Junto a la tierra estaba la HACIENDA, el complemento indispensable de la casa sanabresa. El edificio donde vivían nuestros paisanos estaba pensado para albergar a los animales domésticos. Los animales eran aprovechados en todas sus posibilidades energéticas: para dar calor a la casa, para producir estiércol que abonara las tierras, para rendir en el trabajo de arar y tirar del carro, para ser sacrificados y alimentar con carne fresca o curada a sus propietarios. Las vacas no eran de leche, sino de trabajo y recría. Las ovejas producían lana, carne y corderos para vender; las cabras carne, leche y GUDALLAS para la venta. Los cerdos proporcionaban carne y grasa para todo el año, convenientemente preparada para su conservación, la MATANZA, y LARIEGOS para la venta y recría (29).

Si a todo esto añadimos en algunas casas la propiedad de colmenas, la participación en algún molino del municipio, la propiedad de una PALLAREGA en el pueblo, el aprovechamiento de manzanos, perales, guindos, abruños, cerezos, castaños, nogales,

negrillos, abedules,  áamos, robles, etc. de huertos, TIERRAS y MAJADAS, tenemos una visión completa del conjunto de bienes que componían la casa sanabresa (30)

_____________________________________________.

NOTAS.

(25)   Hemos apoyado esta división de las casas sanabresas en los testimonios de nuestros informantes y en J.A. Fernández de Rota (1987) páginas 26-29, al analizar un municipio gallego.

(27)  J. A. Fernández de Rota (1987) ilumina con la descripción de la familia gallega lo que podía ser la familia sanabresa: “…su estructura familiar está en función de su                  continuidad: está  hecha para vivir y pervivir. Su esquema básico es el de la familia extensa troncal. Idealmente conviven en ella tres generaciones: el matrimonio de viejos propietarios, un hijo CASADO EN CASA, y los hijos de este joven matrimonio; sumándose probablemente en las dos primeras generaciones algunos hermanos solteros.” Página 29.
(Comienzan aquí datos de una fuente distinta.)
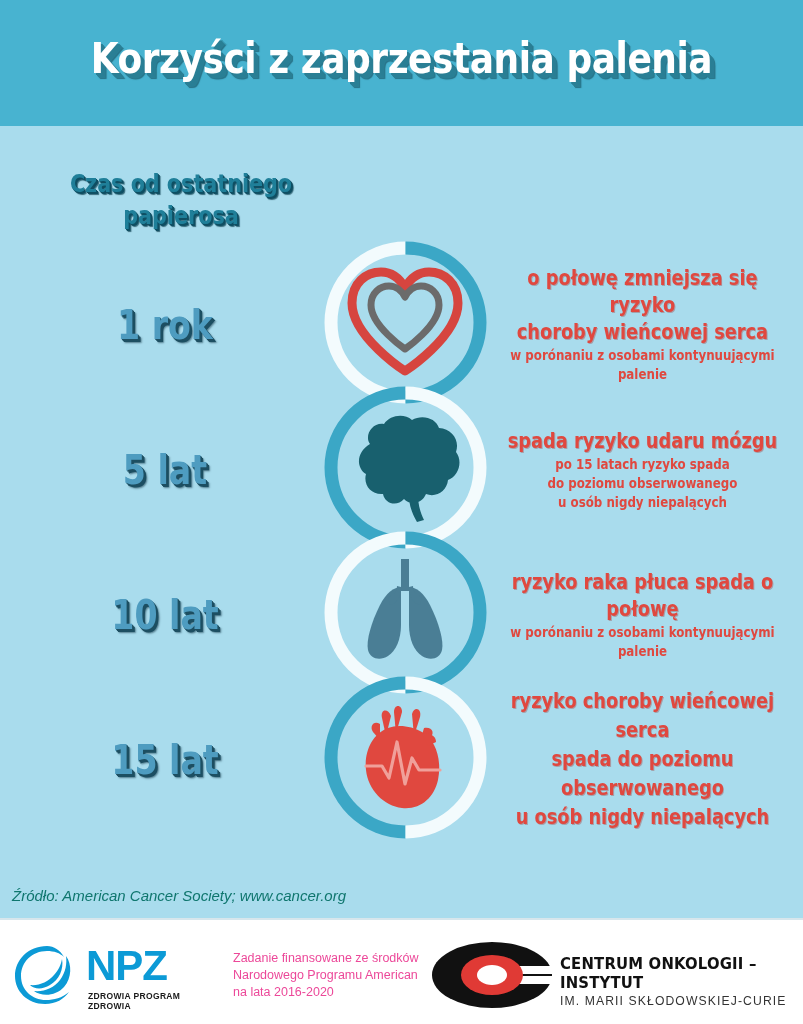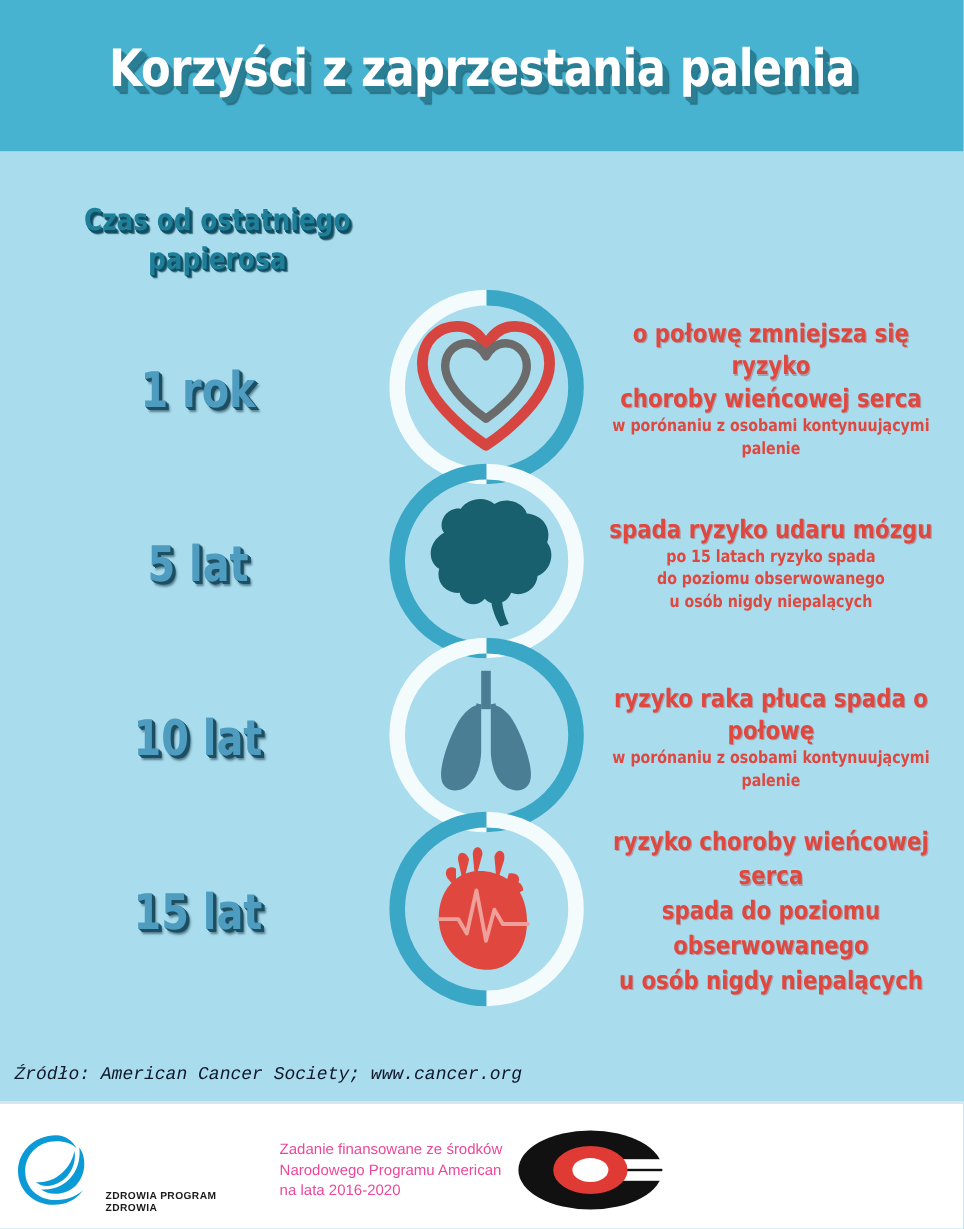--- a/index.html
+++ b/index.html
@@ -86,24 +86,24 @@
   .row-3 .t-main { font-size:21px; line-height:29px; }
 
   
   .ring-wrap { position:absolute; left:-6px; top:-11px; width:163px; height:163px; }
   .ring-svg { position:absolute; left:0; top:0; }
   .glyph-svg { position:absolute; left:20px; top:22px; }
 
   
   #source-line {
     position:absolute; left:12px; top:887px;
-    font-family:Liberation Mono, monospace;
+    font-family:Liberation Sans, sans-serif;
     font-style:italic;
     font-size:15px;
-    color:#0f172a;
+    color:#0f766e;
   }
 
   
   #footer-band {
     position:absolute; left:0; top:918px; width:803px; height:106px;
     background:#ffffff;
     border-top:2px solid #d7e6ec;
   }
   #npz-logo { position:absolute; left:12px; top:22px; width:205px; height:66px; }
   #npz-mark { position:absolute; left:0; top:0; }
@@ -247,28 +247,33 @@
   <div id="npz-logo">
     <svg id="npz-mark" width="70" height="66" viewBox="0 0 70 66">
       <path d="M35 4 C16 4 3 18 3 34 C3 49 15 62 33 62 C44 62 52 57 57 50
                C50 56 42 58 34 58 C20 58 9 48 9 34 C9 20 20 9 35 9 C42 9 48 11 52 15
                C48 8 42 4 35 4 Z" fill="#0c9ad6"></path>
       <path d="M54 14 C60 22 60 36 52 45 C44 54 30 55 22 49 C32 50 42 46 48 38
                C54 30 55 21 54 14 Z" fill="#0c9ad6"></path>
       <path d="M50 17 C52 27 47 38 38 43 C30 48 22 47 18 43 C27 44 36 40 42 33
                C47 28 49 22 50 17 Z" fill="#0c9ad6"></path>
     </svg>
+    <div id="npz-word">NPZ</div>
     <div id="npz-tag">ZDROWIA PROGRAM ZDROWIA</div>
   </div>
   <div id="npz-funding">
     <div>Zadanie finansowane ze środków</div>
     <div>Narodowego Programu American</div>
     <div>na lata 2016-2020</div>
   </div>
 
   <svg id="co-logo" width="125" height="70" viewBox="0 0 125 70">
     <ellipse cx="62" cy="35" rx="60" ry="33" fill="#111111"></ellipse>
     <rect x="62" y="26" width="64" height="8" fill="#ffffff"></rect>
     <rect x="62" y="36" width="64" height="8" fill="#ffffff"></rect>
     <ellipse cx="62" cy="35" rx="31" ry="20" fill="#e03a35"></ellipse>
     <ellipse cx="62" cy="35" rx="15" ry="10" fill="#ffffff"></ellipse>
   </svg>
+  <div id="co-text">
+    <div id="co-title">CENTRUM ONKOLOGII – INSTYTUT</div>
+    <div id="co-sub">IM. MARII SKŁODOWSKIEJ-CURIE</div>
+  </div>
 </div>
 
 </body></html>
(28)  “… en La Cabrera las mujeres trabajamos igual que los hombres. Además, mi marido anda en las obras del otro río, el Sil, y poco puede hacer en casa…” Ramón Carnicer (1985), página 35.

(29)  El Catastro de Ensenada (1752) es una descripción  completa de todas las casas de los pueblos de Sanabria en la mitad del siglo XVIII. El esquema de cada casa está  reflejado en las posesiones detalladas de cada vecino: Fincas de hortaliza, fincas de linares, tierras de secano, prados, prados de secano, bosques, tierras yermas, casas, estado social, animales, cargas y foros.

(30)  Un ejemplo de casa sanabresa en 1752 podría ser la siguiente: Barrio de San Martín de Terroso. Domingo Maestro

. Tierras de hortaliza: 1

. Tierras de linares: 2

. Tierras de secano: 14

. Prados: 4

. Prados de secano: 1

. Casa en el Barrio de Arriba

. Del estado noble, jornalero

. Ganado: 6 ovejas, 4 vacíos, una cerda

. Cargas: a la iglesia de Santiago,  al Conde de Benavente, al Convento de San Martín.